Tempestuous

I should be working on the existing ficlets I know but…I need to get out this plot bunny and Sky said that I couldn't criticise her since I haven't written a parody before. So this is my attempt. Based on Shakespeare's The Tempest it isn't going to be written in Ye olde language because I really can't be bothered to write it all out. Lazy ain't I?

Cast of Characters:

Miranda: Kitty

Prospero: Professor Xavier

Ferdinand: Piotr (I'm not passing up this event to not have a Kiotr moment)

Alonso: Forge

Sebastian: Pyro

Gonzalo: Beast

Antonio: Magneto

Caliban: Sabertooth

Ariel: Rogue

Iris: Amara

Trinculo: Remy

Stephano: Mastermind.

Juno: Nightcrawler

Ceres: Storm

Boatswain: Lance

So some of the male characters don't match up to their opposing characters but it's really hard to select them. Juno, Ceres, Ariel and Iris are all spirits. Miranda and Prospero are daughter and father. Creepy I know. Alonso is the king of Naples…and Forge is only there because Sky likes him. Sebastian is Alonso's brother and a coward. Gonzalo is a 'wise old councillor' Antonio is the usurper of Milan and the rest I'll explain in all good time. Hehehe Mastermind is a drunk.

Oh yeah I need a director, considering this is a comedy hmm who shall I have? Well I'm having Sky and Daphine as assistant director(s) and a guest director every chapter.. Hehehe And the Brotherhood will make cameo appearances considering I forgot about 'em. And as an appeal to my muse I'll stick in Lance as Boatswain…useless as always --

Now, here is the briefest of introductions to get the ball rolling.

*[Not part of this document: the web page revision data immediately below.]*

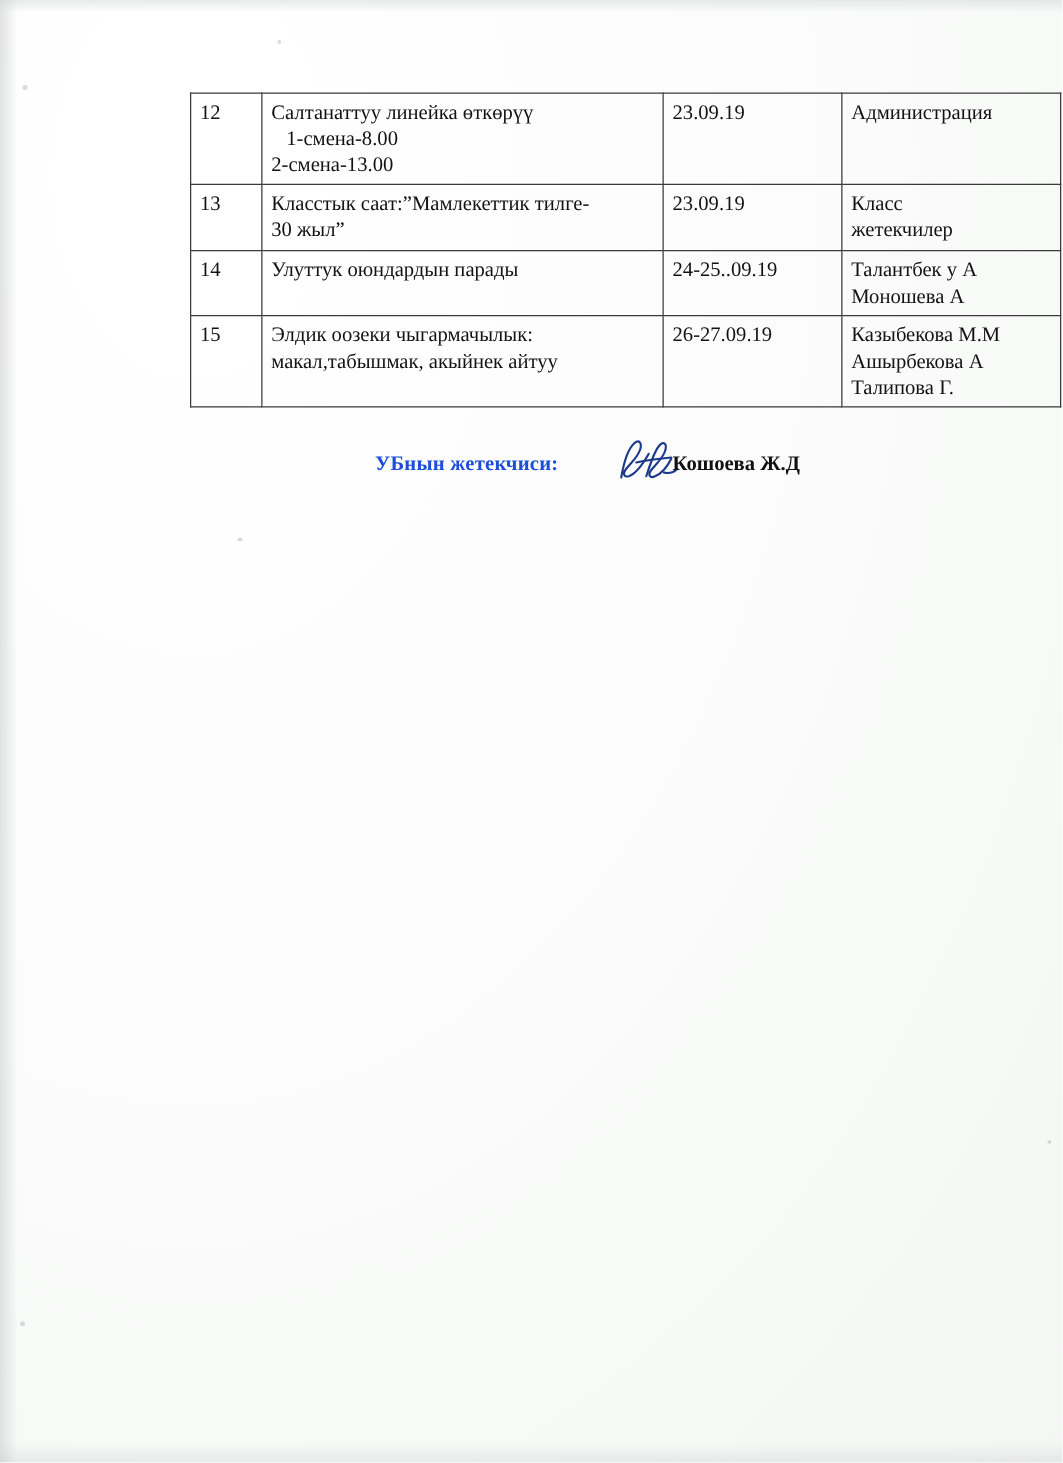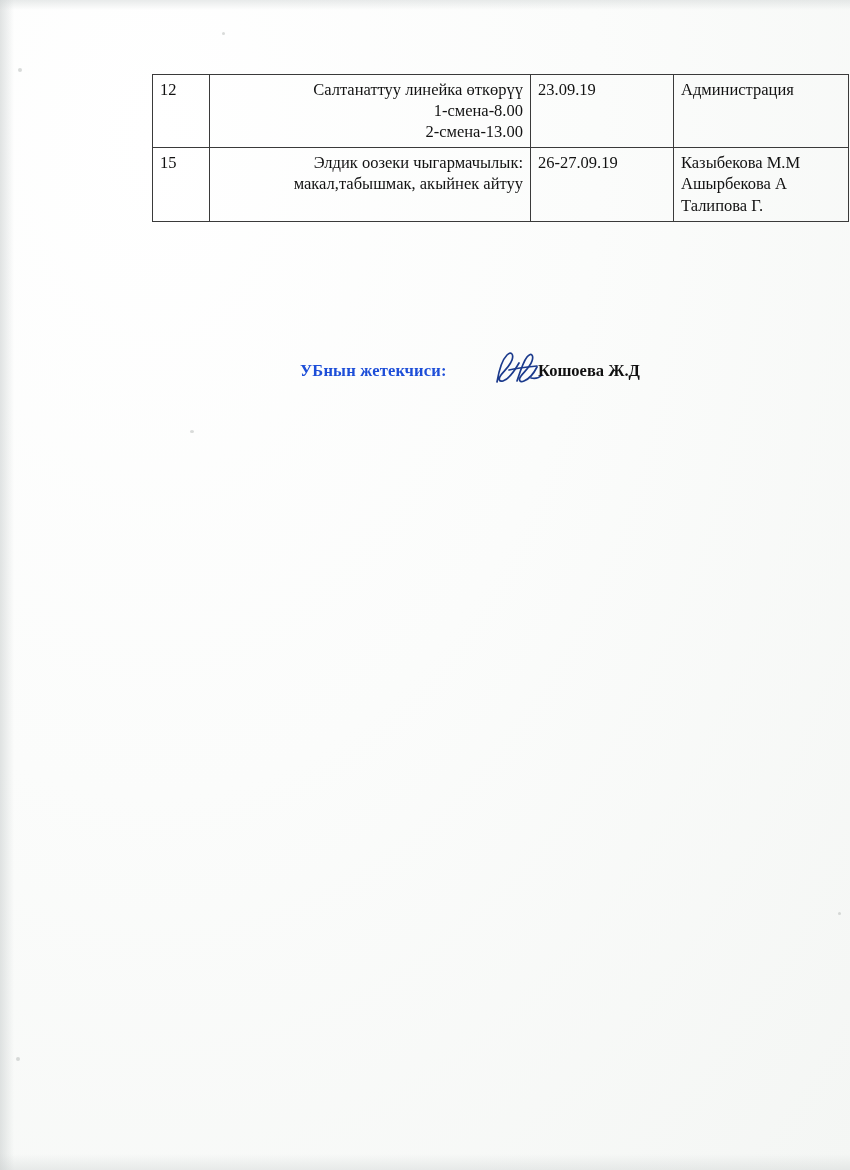"Салтанаттуу линейка өткөрүү" td.col-task { text-align: right -> none }
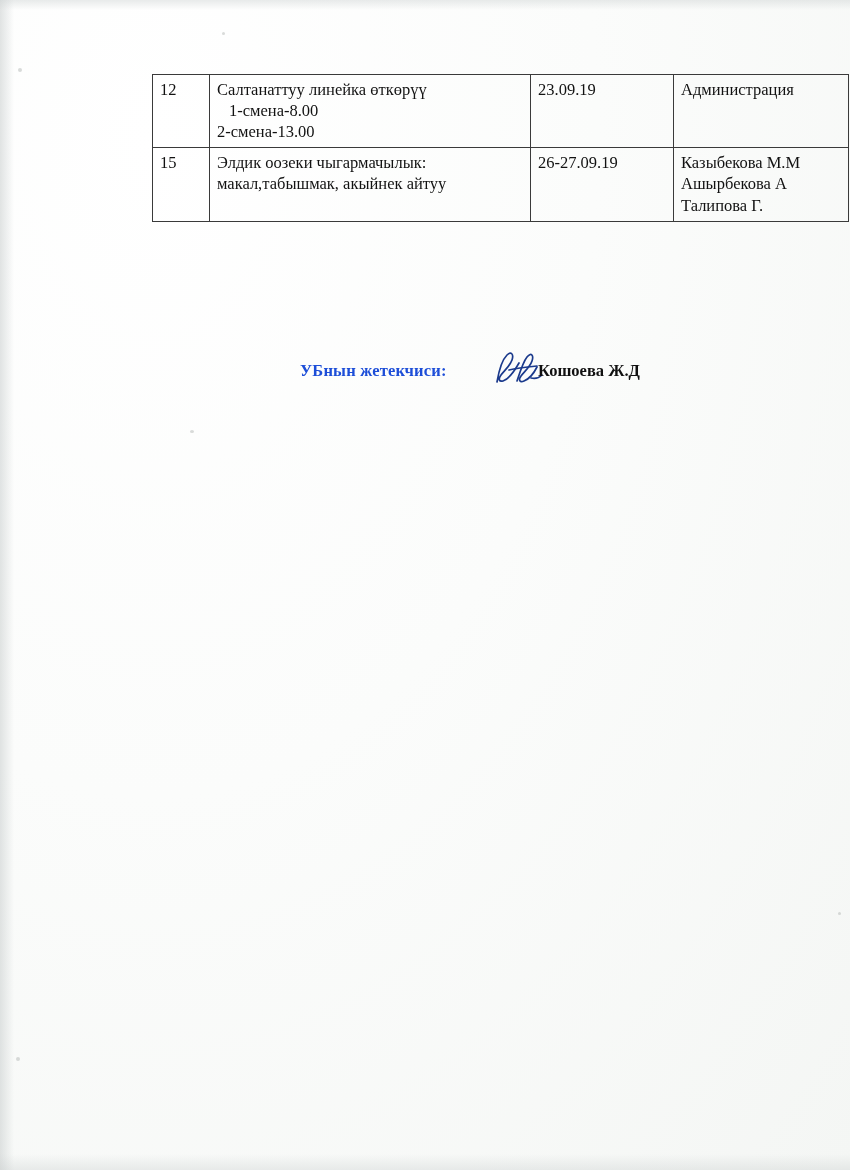"13" tr { html: none -> <tr> <td>13</td> <td> <span>Класстык саат:”Мамлекеттик тилге-</span> <span>30 жыл”</span> </td> <td>23.09.19</td> <td> <span>Класс</span> <span>жетекчилер</span> </td> </tr> }
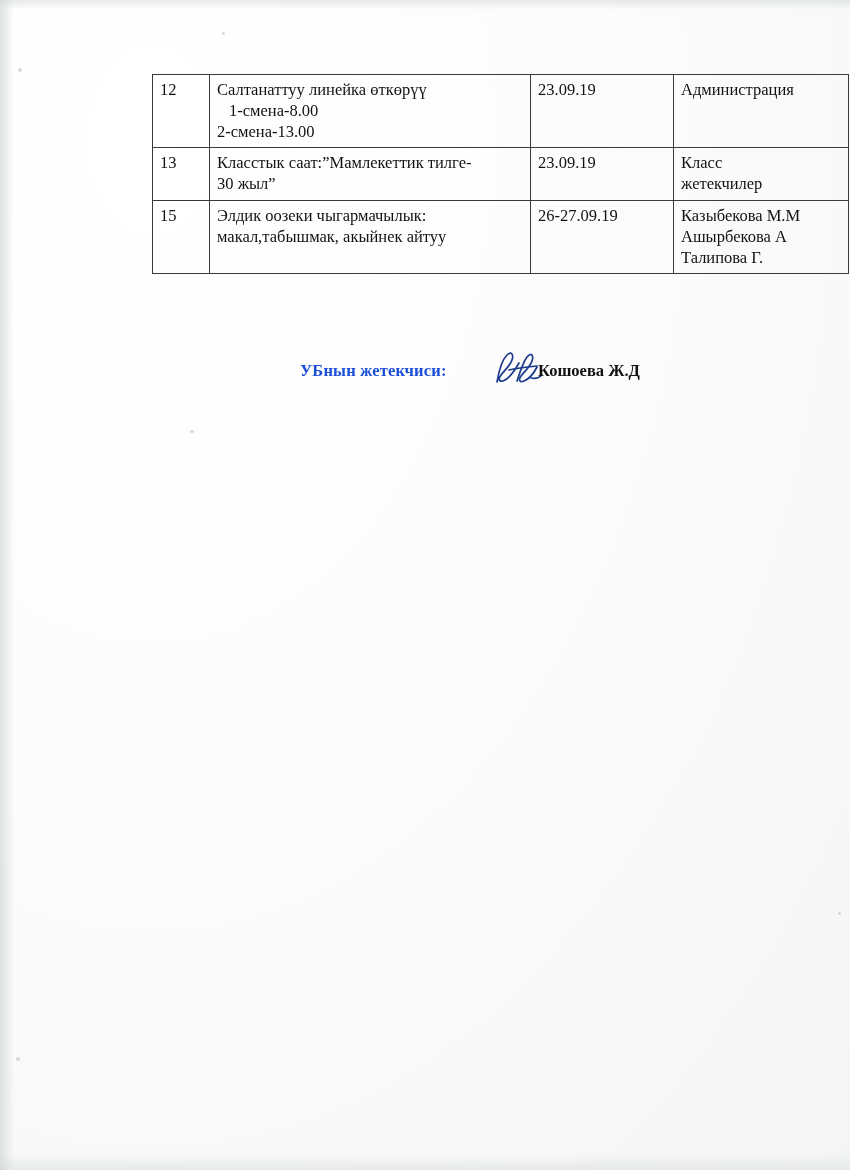"14" tr { html: none -> <tr> <td>14</td> <td> <span>Улуттук оюндардын парады</span> </td> <td>24-25..09.19</td> <td> <span>Талантбек у А</span> <span>Моношева А</span> </td> </tr> }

"Places people" There stood a behatted individual standing imperiously in amongst a grunting and plainly irritated crew of which consisted mainly of the new recruits and the remaining members of the B-hood.

Apart from Lance who was leaning back with a smug look on his face and in a chair entitled "Boatswain" as he watched his team members slave away. "Why does he, yo get to laze around. Why is he in it?" Toad asked in a dejected tone as he used his powerful legs to propel a rather large sea chest from one side of the stage to the other.

"Because I chose him that way. He gets wet and falls into a coma" Said a quiet and distinctly British voice from a shadowy corner where she typed speedily into a laptop.

"And unless you want to be a surplus faerie toad boy you'll shut up" She murmured quietly and then, as if that threat wasn't dire enough Toad did the unthinkable. He back chatted the author.

"Well you and you're creepy laptop can stuff it, yo" He said mutinously and hoped off. "Sky… you know what to do" came that imperious voice, not from the corner but all around them in a distinctly divine manner.

"Got it." Sky said and then, with obvious joy pointed a solitary finger at the offending mutant. "Why do you do that?" Asked an interested voice, from off stage.

"Adds to dramatic effect don'tcha think" Sky said gleefully as Toad promptly turned into…a toadstool.

"As I said before. Places people. Places" Sky told them and sat on the slightly green but none the less Disney toadstool.